I was taught the charging time is a function of capacitance and resistance, one time constant is T = RC. Resistance times capacitance. It takes 5 time constants to charge to about 99% of applied voltage.
 
I once worked with a man that was bad as a coon about picking things up to fiddle with them. I laid a charged ignition condenser on my desk for him to examine when he droped by.
 
The reason they stopped charging at 17 volts is because that's the peak voltage of the full-wave rectified output of your battery charger. The only way to further charge the caps is to raise the charge voltage.
 
Well sir that is the way I was taught also. So you have a battery charger with some internal impedance (resistance plus any reactive/regulatory components) and a peak output voltage capability (essentially at zero current....when the C is fully charged.....99% as you stated) as Mark B stated.

The circuit in question is unlike an RC time constant in an electronic circuit unless you are talking about power supply capacitors for that circuit. So it takes multiple pulses of power (rectified power line AC) to fill the "joule capacity" of the capacitor but is still can only go as high as the power supply (battery charger) can put out.
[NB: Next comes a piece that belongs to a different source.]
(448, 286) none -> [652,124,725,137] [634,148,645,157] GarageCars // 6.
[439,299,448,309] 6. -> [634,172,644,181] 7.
Only variable here is the "RC time constant" as to how long that will take. Obviously the higher the charger capacity in output amperage, the faster it will occur as will happen as the size of the C is reduced.

We're on the same sheet.

Mark
 
Once the caps were charged to the peak voltage available from your charger as shown, the rest is up to the size of the capacitors in Farads (unit of capacitance derived by Faraday a brilliant scientist many many years ago) and the size of the "load"....thing draining amperes out of the caps...in your case the light bulb. How long you let the caps charge (after you reach your 17v with this battery charger) is immaterial as they have all the capacity they're going to get at that applied voltage.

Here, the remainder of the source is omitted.